- **ACTIVITY**: From the material below, pull each line containing the string "Generate".

- **RECORDS**:
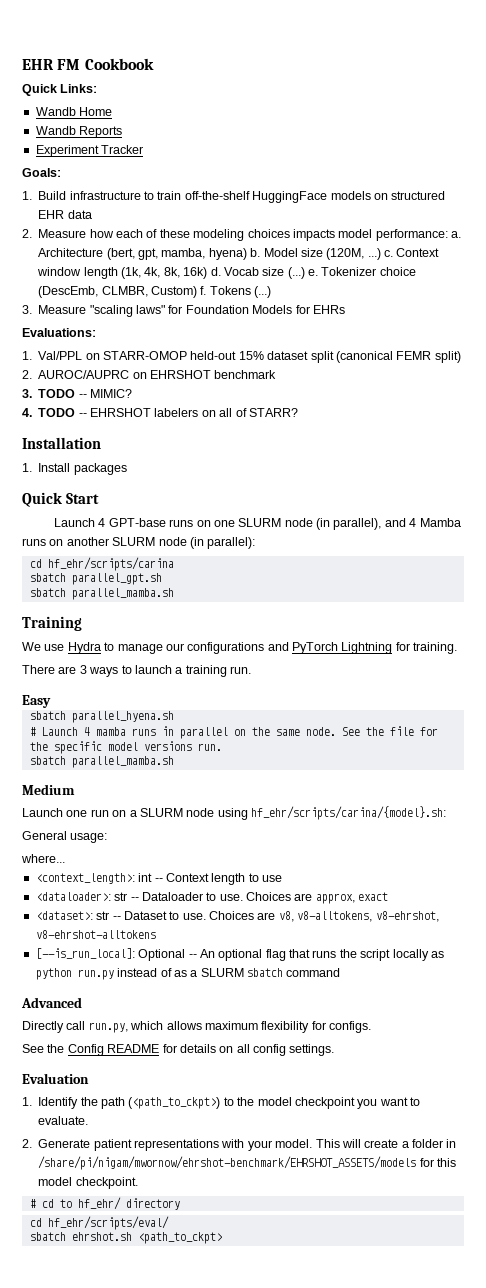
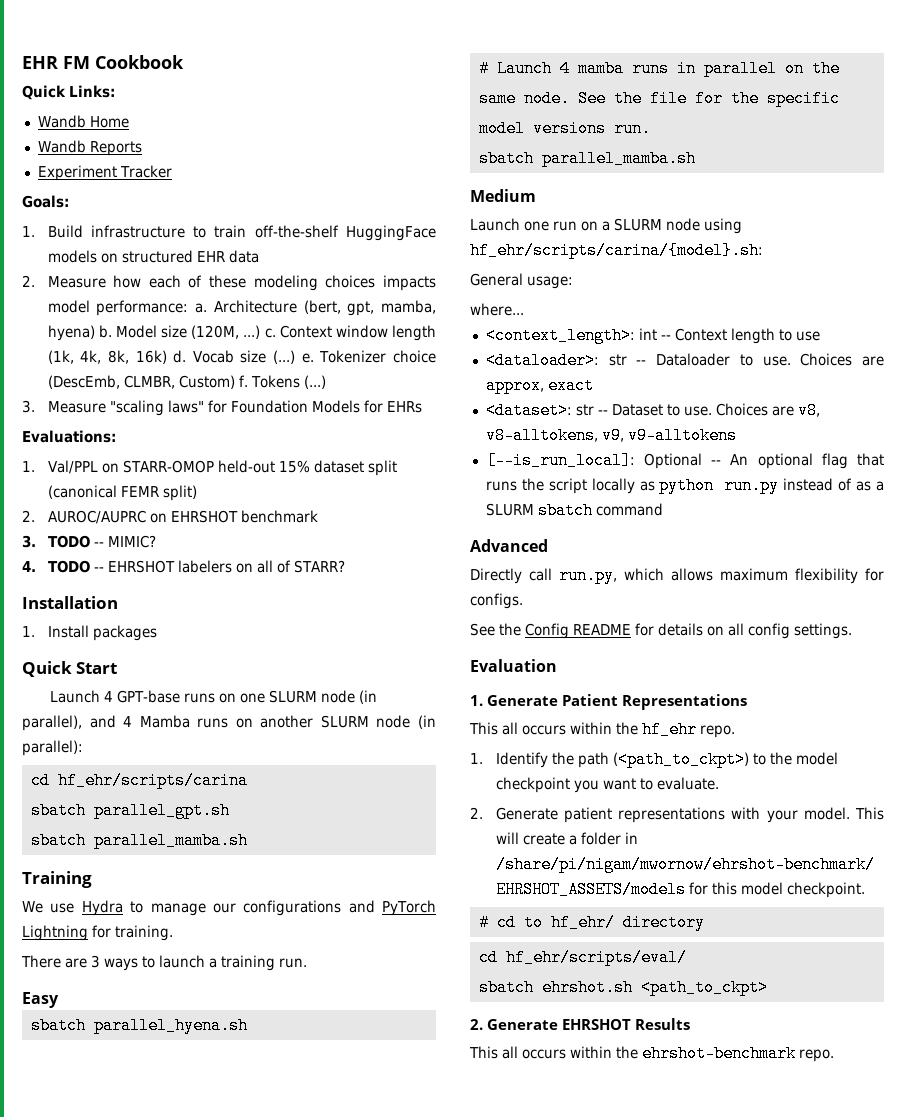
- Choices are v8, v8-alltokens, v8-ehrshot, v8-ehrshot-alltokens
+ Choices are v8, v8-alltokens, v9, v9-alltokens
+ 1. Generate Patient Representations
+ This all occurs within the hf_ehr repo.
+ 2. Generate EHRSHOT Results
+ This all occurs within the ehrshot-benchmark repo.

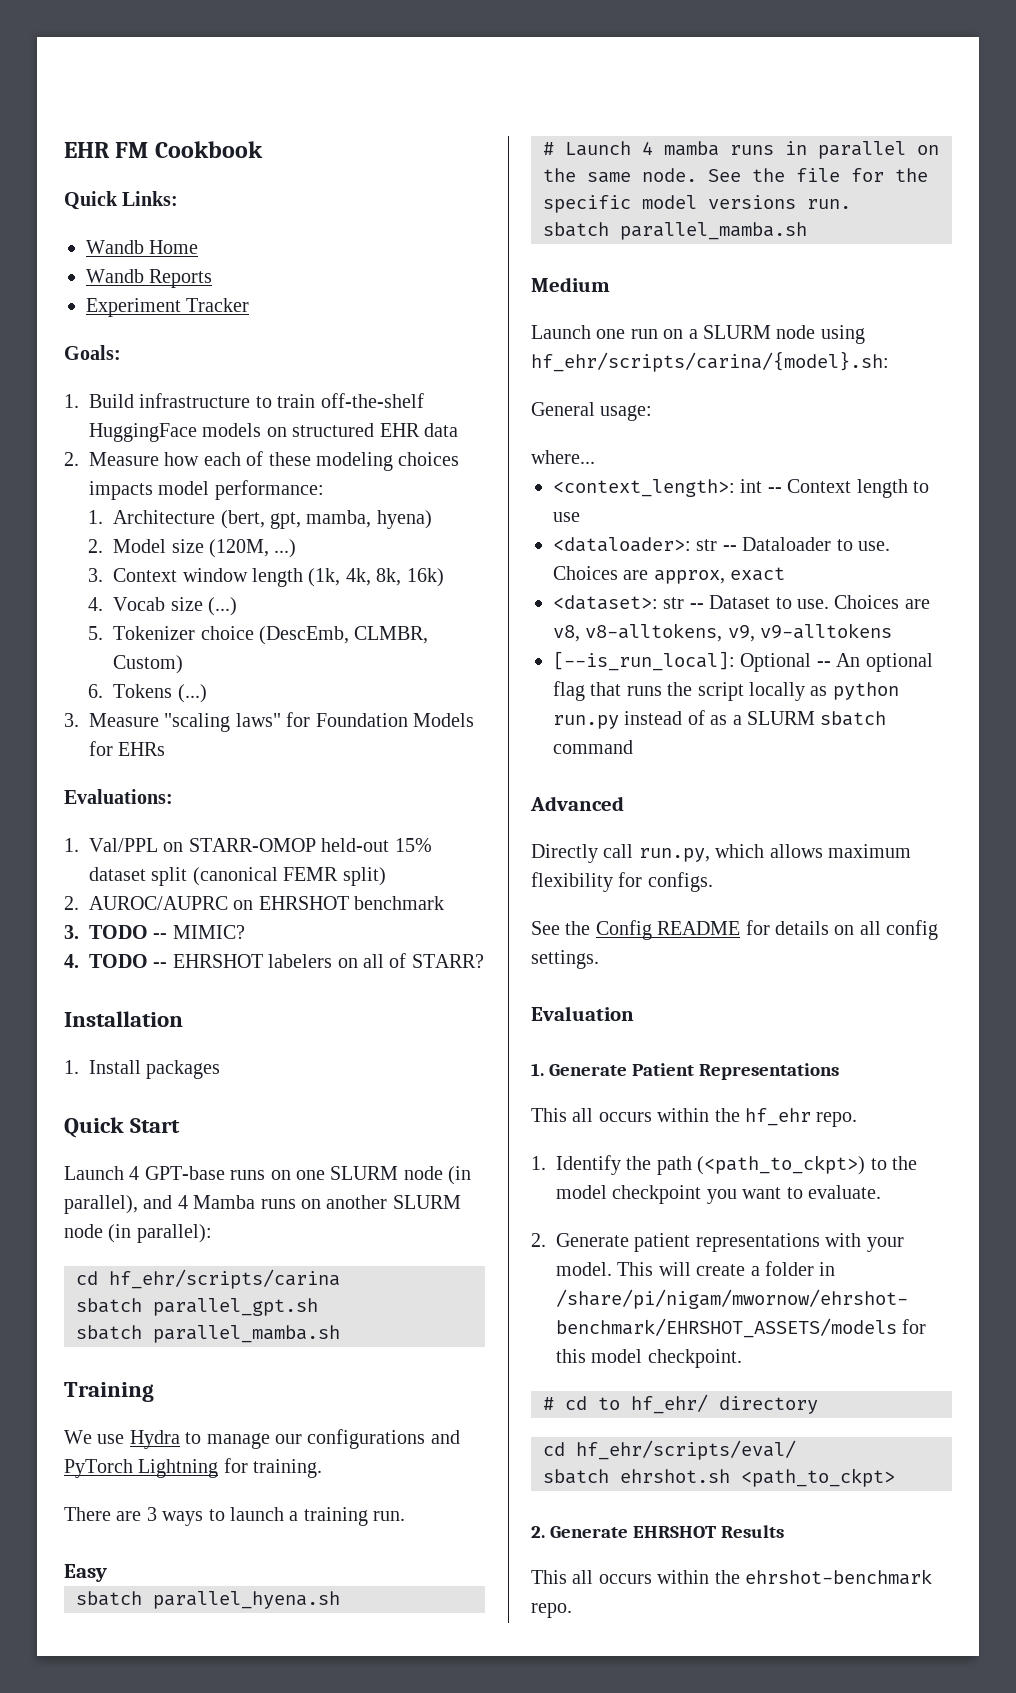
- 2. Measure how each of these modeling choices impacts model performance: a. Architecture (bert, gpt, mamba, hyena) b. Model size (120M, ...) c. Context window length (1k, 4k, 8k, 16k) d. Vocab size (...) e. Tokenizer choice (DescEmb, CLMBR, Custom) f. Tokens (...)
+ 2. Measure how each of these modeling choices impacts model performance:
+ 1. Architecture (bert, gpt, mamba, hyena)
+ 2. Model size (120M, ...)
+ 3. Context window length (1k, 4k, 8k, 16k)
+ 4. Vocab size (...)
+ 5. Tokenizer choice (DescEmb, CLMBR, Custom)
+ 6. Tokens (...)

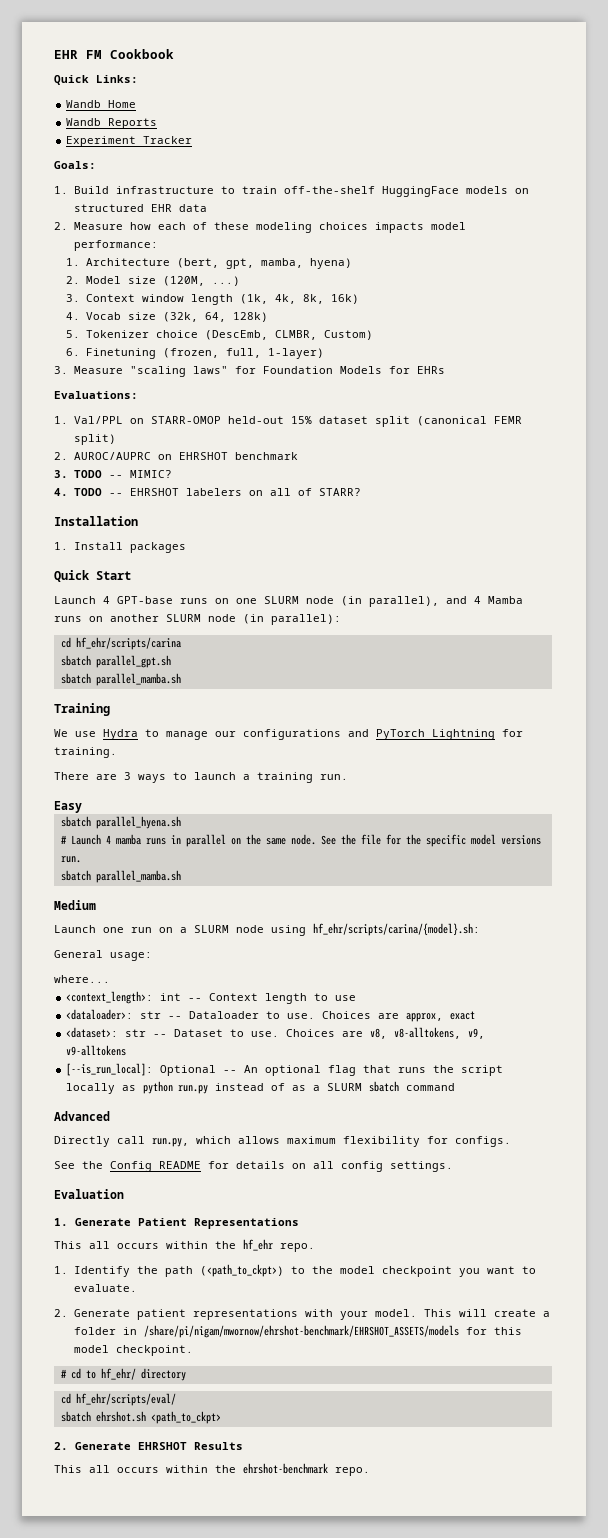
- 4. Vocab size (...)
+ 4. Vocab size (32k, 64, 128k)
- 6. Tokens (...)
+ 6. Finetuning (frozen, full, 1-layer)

- **ANSWER**:
+ 1. Generate Patient Representations
+ 2. Generate EHRSHOT Results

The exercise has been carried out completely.